Unlike other findings (Table 1), we did not observed statistically significant differences in other histopathological criteria between OLP and OLL. These results therefore may enhance a closer collaboration with pathologists in order to get a more precise description of histopathological features, particularly cellular composition of mononuclear infiltrate. This consequently should improve the list of parameters, which pathologists may consider relevant for either diagnosis, therefore avoiding misinterpretation due to different criteria, which usually affect the results.

5. Conclusion

OLP and OLL are clinically similar but diagnostically insufficiently distinguished lesions.
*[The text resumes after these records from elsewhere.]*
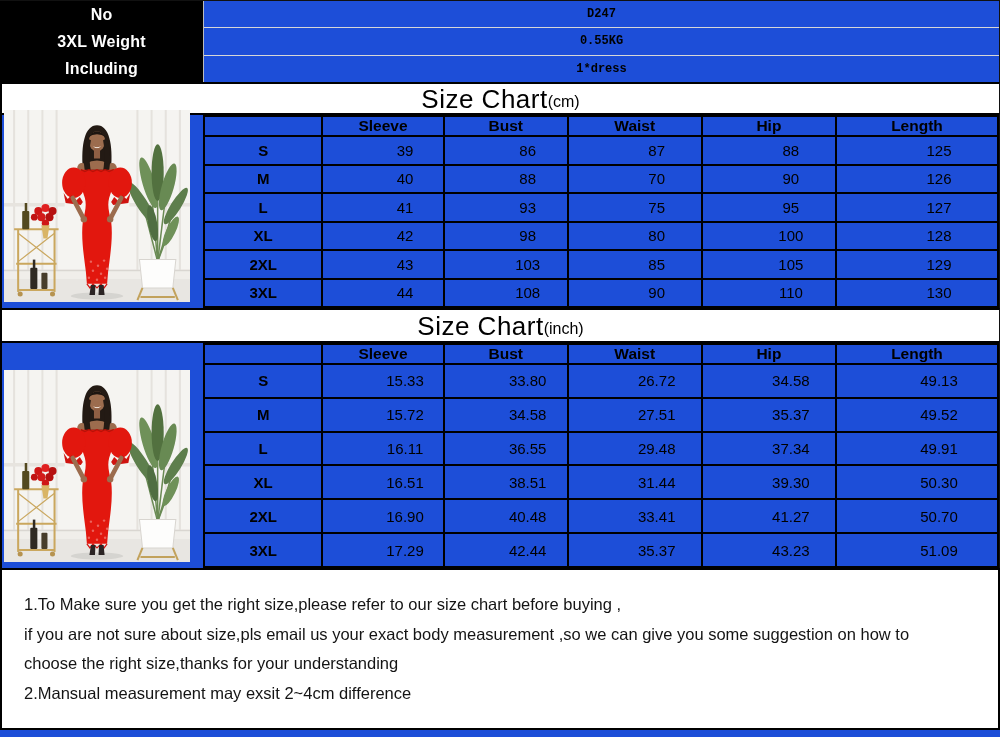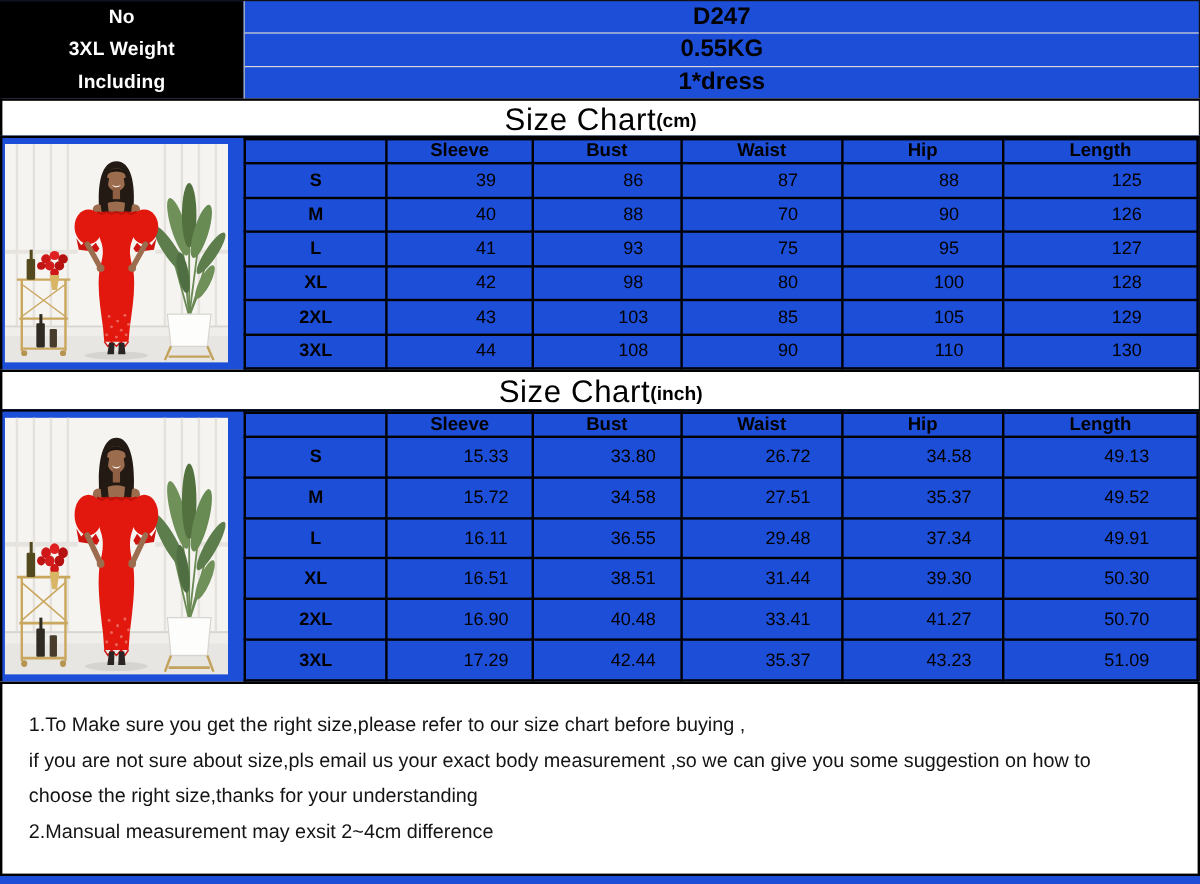"D247" .info-values .cell { font-family: none -> Liberation Mono, monospace; font-size: 20px -> 12px }
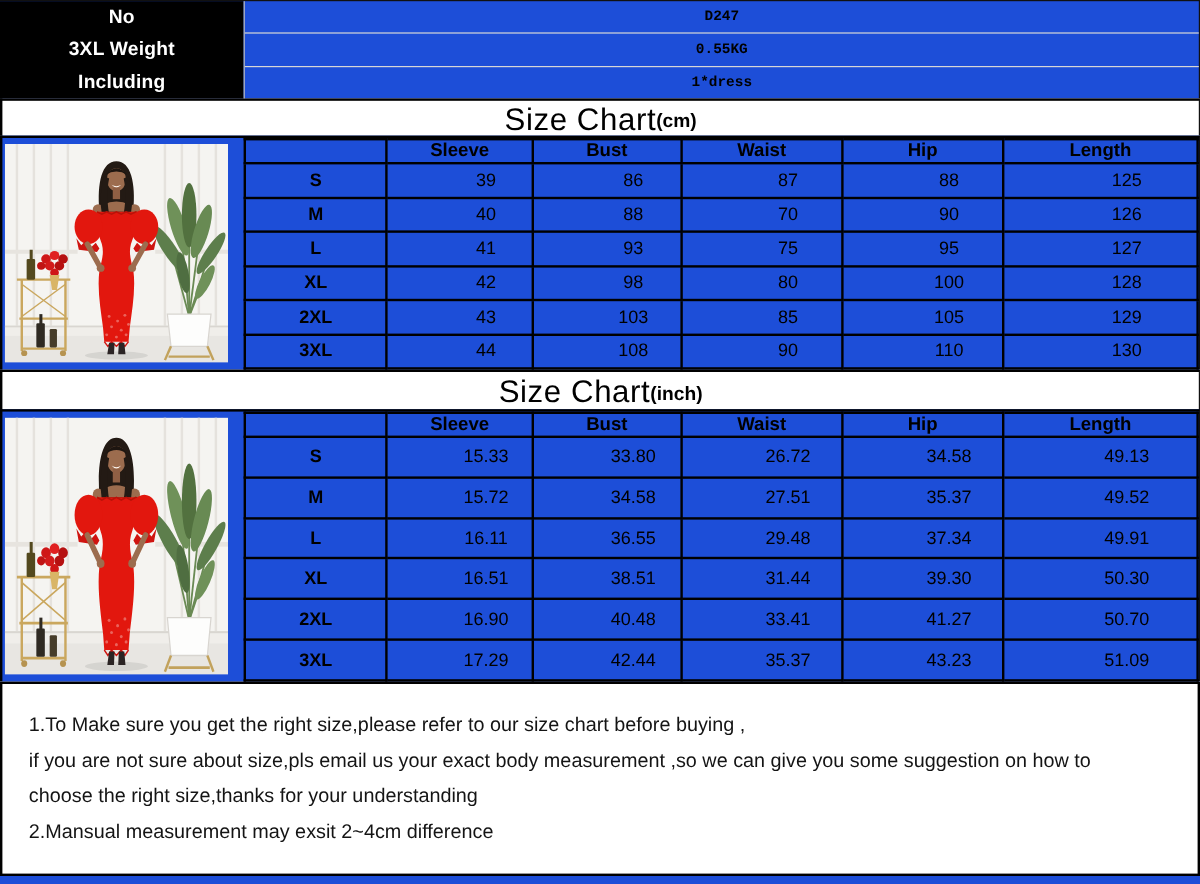"(cm)" .title-unit { font-weight: bold -> normal }
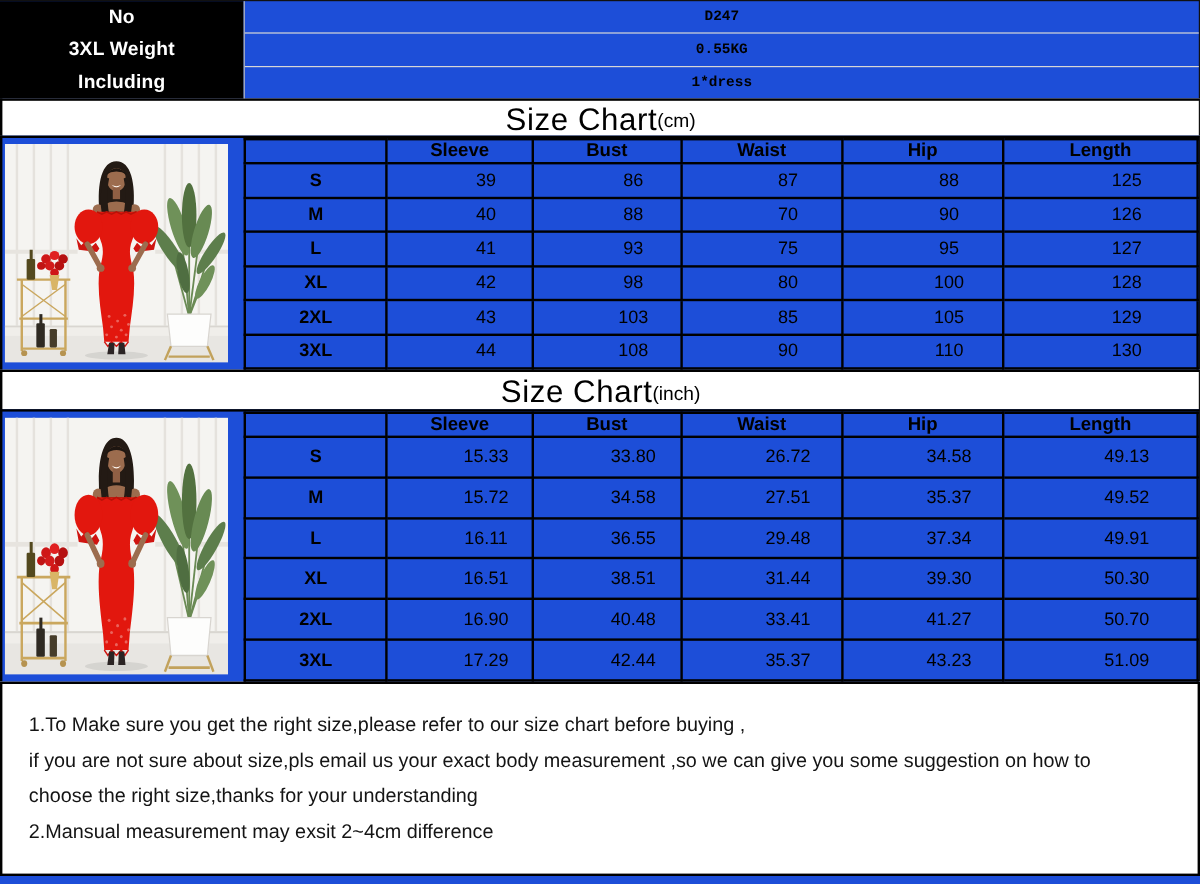"Sleeve" .section { align-items: none -> flex-end }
Their prognosis and treatment may vary. To achieve accurate histopathologic diagnosis it is mandatory to define the type of cells in mononuclear infiltrate, which can be interpreted in accordance with clinical findings and a patient history. Currently accepted diagnostic criteria in diagnosing OLP and OLL should be modified and modifications should be validated in a larger number of patients. The results of this study, which is in accordance with similar reports from the literature, have shown that histopathological findings coincide with clinical diagnosis in approximately only 50% of cases and as such cannot always be exclusive in the final interpretation. Based on the results of this study, prominent diagnostic histopathological features in distinguishing between OLP and OLL are the type of cells in the mononuclear cell infiltrate, that is, eosinophils, plasma cells, and granulocytes.

Conflict of Interests

The authors declare that there is no conflict of interests regarding the publication of this paper.


This research has been supported by the National Science Foundation of Croatia.